Many commentators have warned of the dangers of 'vaccine nationalism' with regards to the export of these products, but several political disputes have already overshadowed exports. The most notable is that between the EU, UK and Anglo-Swedish pharma firm AstraZeneca, while export controls have been used by Italy to block the shipment of 250,000 AstraZeneca doses to Australia.
But the EU is not the only jurisdiction taking action. Recently, it has been reported that India is also seeking to restrict the export of vaccines manufactured within its borders. Reuters stated that the Indian government has temporarily blocked the export of the AstraZeneca vaccine, which is being manufactured by the Serum Institute of India (SII). Officials are said to be focused on meeting domestic demand as the number of cases in the country rises.
This is set to have a major impact, as India is the world's largest manufacturer of vaccines and its facilities are a critical component of the international COVAX program, which aims to ensure poorer countries do not miss out on access to these supplies. SII was expected to deliver 90 million doses to COVAX in March and April and countries around the world have warned of disruption to supply.
In the Asia-Pacific region, South Korea, Indonesia, the Philippines and Vietnam have all raised the alarm over disruptions, while in Europe, the UK is also set to be affected by supply constraints from India - which could add to its ongoing dispute with the EU over potential export controls on the Pfizer vaccine.
What could the consequences be?
As a result, many countries are looking to other avenues in order to source their vaccine supplies. Reuters noted Philippine president Rodrigo Duerte has loosened restrictions on private sector imports of medical goods, while Vietnamese officials have made similar moves to encourage businesses to get involved as the country faces a 40 percent cut in the number of doses imported under the COVAX scheme.
One nation that may be poised to step up and take advantage of these supply constraints is China. The country has long been focusing on increasing its soft power with developing nations, and it sees 'vaccine diplomacy' as a key way to expand its influence.
Chinese news agency Xinhua reports that the country is already exporting its Sinovac COVID-19 vaccine to 27 countries, as well as providing free vaccine aid to 53 nations, targeting low and middle-income countries that may struggle with the cost of procuring Western-made inoculations. Further supply constraints may well lead to a greater uptake of interest among affected nations, while Russia's Sputnik V could also be set to benefit.
Indeed, the Philippines' vaccination chief Carlito Galvez told reporters: "We have good diplomatic relations with China and Russia and we are asking if we can have access to their vaccines in April."
Even wealthier countries have called for more global cooperation to remove export restrictions and ensure vaccines get where they are needed as quickly as possible.
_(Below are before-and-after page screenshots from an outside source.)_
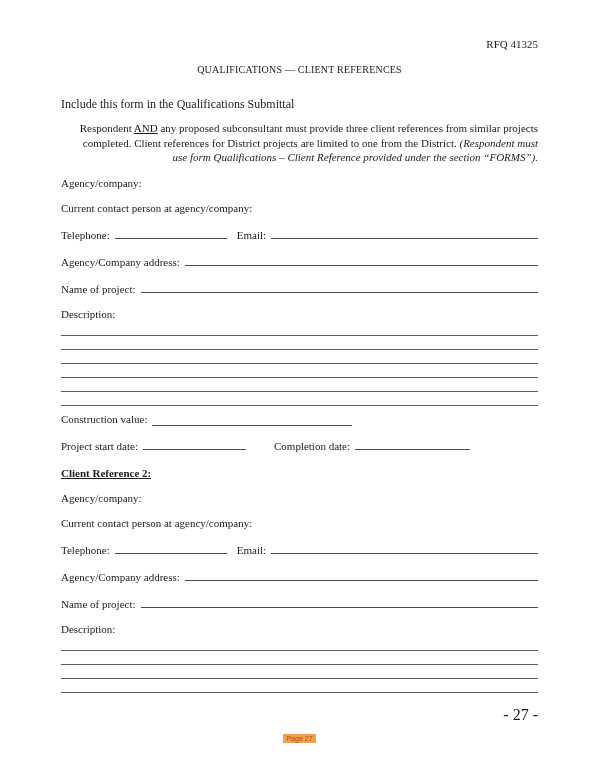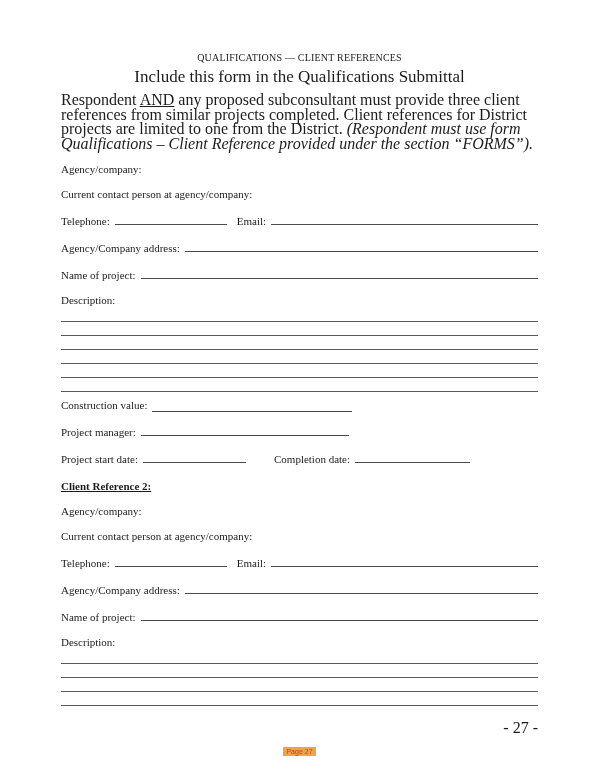--- a/index.html
+++ b/index.html
@@ -23,31 +23,32 @@
 
   .title {
     margin-top: 13px;
     text-align: center;
     font-size: 10px;
     line-height: 13px;
     letter-spacing: 0.2px;
   }
 
   .subtitle {
-    margin-top: 6px;
-    text-align: center;
-    font-size: 17px;
+    margin-top: 22px;
+    text-align: left;
+    font-size: 12px;
     line-height: 13px;
   }
 
   .intro {
     margin-top: 10px;
-    font-size: 16px;
+    font-size: 11px;
     line-height: 14.5px;
-    text-align: left;
+    text-align: right;
+    margin-left: 16px;
   }
   .intro .u { text-decoration: underline; }
   .intro .it { font-style: italic; }
 
   .section-heading {
     margin-top: 15px;
     font-size: 11px;
     font-weight: bold;
     text-decoration: underline;
     line-height: 13px;
@@ -100,20 +101,21 @@
     display: inline-block;
     padding: 0 3px;
   }
   .footer-line1 { font-size: 7px; line-height: 9px; }
 </style>
 </head>
 <body>
 
 <div class="page">
 
+  <div class="doc-ref">RFQ 41325</div>
 
   <div class="title">QUALIFICATIONS — CLIENT REFERENCES</div>
   <div class="subtitle">Include this form in the Qualifications Submittal</div>
 
   <div class="intro"><span>Respondent </span><span class="u">AND</span><span> any proposed subconsultant must provide three client references from similar projects completed. Client references for District projects are limited to one from the District. </span><span class="it">(Respondent must use form Qualifications – Client Reference provided under the section “FORMS”).</span></div>
 
   <div class="section">
 
     <div class="row">
       <span>Agency/company:</span>
@@ -151,24 +153,20 @@
         <div class="ruled-line"></div>
         <div class="ruled-line"></div>
         <div class="ruled-line"></div>
       </div>
 
     <div class="row" style="margin-top:7px;align-items:flex-end;">
       <span>Construction value:</span>
       <span class="blank w-cv"></span>
     </div>
 
-    <div class="row">
-      <span>Project manager:</span>
-      <span class="blank w-pm"></span>
-    </div>
 
     <div class="row">
       <span>Project start date:</span>
       <span class="blank w-sd"></span>
       <span class="date-gap">Completion date:</span>
       <span class="blank w-cd"></span>
     </div>
   </div>
 
   <div class="section">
Japan, for example, is also struggling to procure supplies as it is dependent on imports of Pfizer products from Europe.
Its vaccines minister Taro Kono told Reuters: "Some people are using vaccines for diplomacy, some people are trying to prioritize. Some people are buying like three to five times as many vaccines compared to their population. That’s unnecessary.
"We really need to have the global leaders sit down and think this is a global issue, not the domestic issue, and try to solve this together."